There are certain well-used contemporary clichés which are more than lazy verbal shortcuts. They represent clichés of the mind and the heart. Substitutes for thought, they are weapons used by the spin-merchants of commerce and politics. They simplify complexity and smother debate.
A perfect example lies in that brutally neat little word, "nimby". No definition is now required. We all know that nimbyism is the placing of selfish individual wants before the common good. While the world is warming up and jobs are needed, the nimbies crouch down behind their privet hedges, shouting "Not in my back yard!". Comfortable, middle-class and blinkered, they fret about their view, their quality of life, the value of their property. It's just me-me-me with that lot. Irresponsible and self-protective, they are enemies of progress – sometimes enemies of the very planet on which we live.
Or so the cliché goes, propagated unquestioningly by politicians and the press alike. This week Labour's official environmental lobby group Sera wheeled it out while complaining about what it believes is impeding the spread of wind turbine developments across the country. The problem was caused by "nimby councillors" who opposed planning permission, said Sera.
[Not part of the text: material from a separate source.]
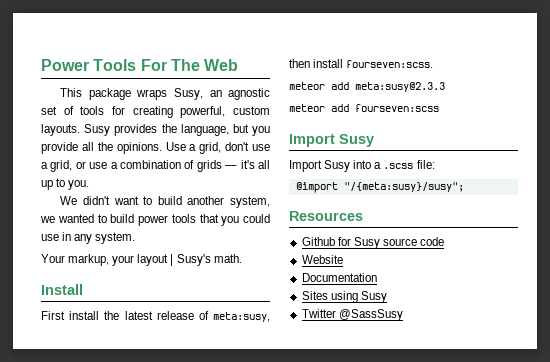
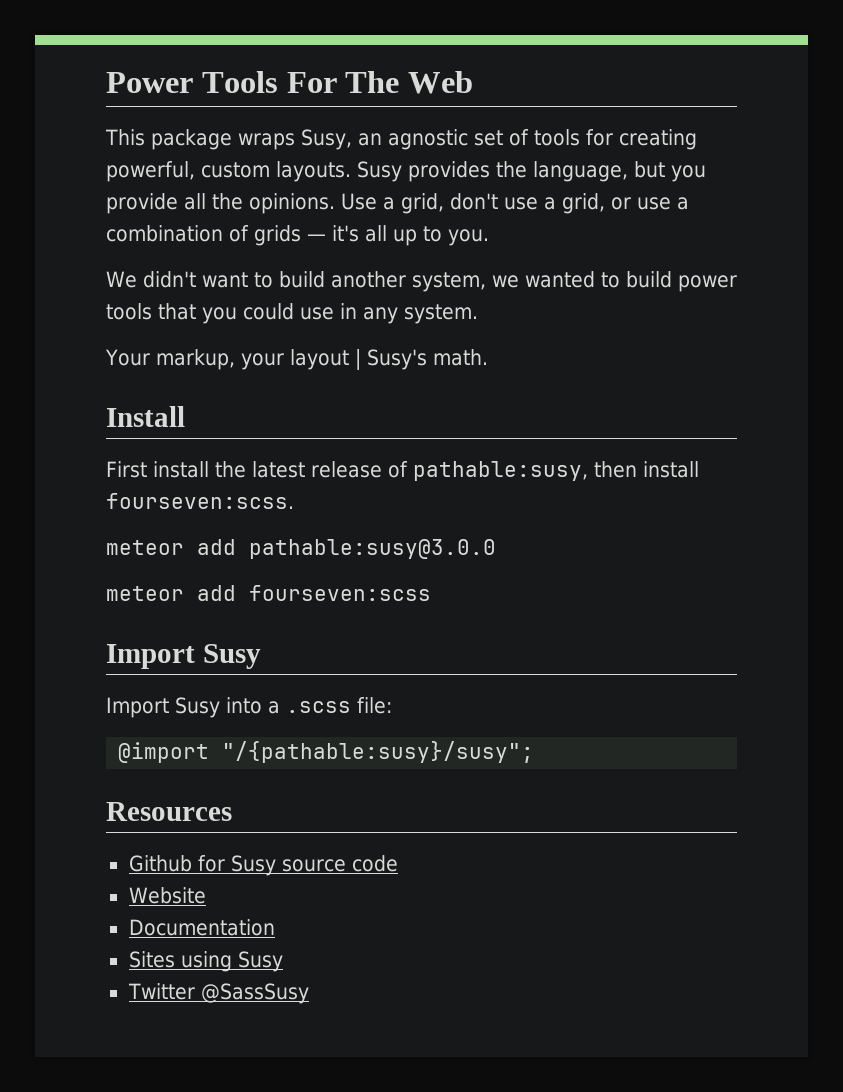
[212,312,270,322] meta:susy, -> [412,461,588,481] pathable:susy,
[355,82,445,92] meta:susy@2.3.3 -> [249,539,496,559] pathable:susy@3.0.0
[343,182,464,192] "/{meta:susy}/susy"; -> [222,741,535,763] "/{pathable:susy}/susy";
Perhaps it is time to look beyond the cliché and ask, in the manner of the old Persil ads: what is a nimby? The truth is that the values a nimby defends were, until very recently, those which most environmentally-minded people would support. The nimby believes that to contribute to a better world a person should start with the one area over which he or she can have some influence: the local community and landscape.
That influence might involve litter, vandalism, transport, the use of land. At its core is the idea that the local should be balanced against the national. Action in a person's own area is rarely glamorous – it involves work and application – but, the nimby believes, it is worth more than any number of warm words about the state of Planet Earth. The nimby protects the small against the big.
Those with a threatened "back yard" (a sneering phrase which can be used to describe most of Britain) will know just how powerful the outside forces of profit, politics and populism now are. I had written around the subject in the past but until last year, when an industrial wind turbine development was proposed on a site between four nearby villages, I had little idea how much emotion and venom it provoked.
Something truly strange has happened, I discovered. The sort of people whose environmental values I thought I shared were now enthusiastic supporters of a policy which, if applied in this back yard, would violate a stretch of countryside that down the centuries has provided pleasure for humans and habitat for wildlife. Even more bizarrely, the new hero of the hour was the developer, a large and wealthy firm, openly and frankly motivated by the massive potential profits offered by public subsidies. Lastly, in this most selfish of ages, it was those arguing that an enormous development affecting the lives of those living in local villages was a wasteful and wrong-headed approach to climate change who were demonised. These were the selfish ones – the nimbies.
The tell-tale clichés of the moment are now all around us. They are drummed into the heads of our schoolchildren. We should each "do our bit" because "every little bit helps". These simple-minded and usefully vague invocations remove any need to think and plan sensibly around renewable energy, offering instead a crude emotionalism.
When big business and big politics are trying to discredit anyone impertinent enough to question their motives, there are more crooked clichés. Opposition, it is said, comes from "a vocal minority of local people". Any planning department that dares to question whether an area should be transformed is described as "sluggish" or "clogged up".
In the face of this prejudice and propaganda, it takes courage to be a nimby. The qualities of a particular area will seem insignificant beside the fate of the earth. Set against big, sexy statistics concerning the future of mankind, the future of a moorland, a wood, some fields, a village, will seem puny. But it is not. It is in these places that a nation's soul resides; they are too important to be obliterated in a mood of emotion and anxiety for some nebulous, ill-defined national interest.
These things have been known in the past and, although they are currently drowned out by dishonest clichés, will probably be understood in the future. In the meantime, anyone brave enough to speak up for them around the country deserves gratitude not sneers. The nimby is one of the unsung heroes of these very odd times.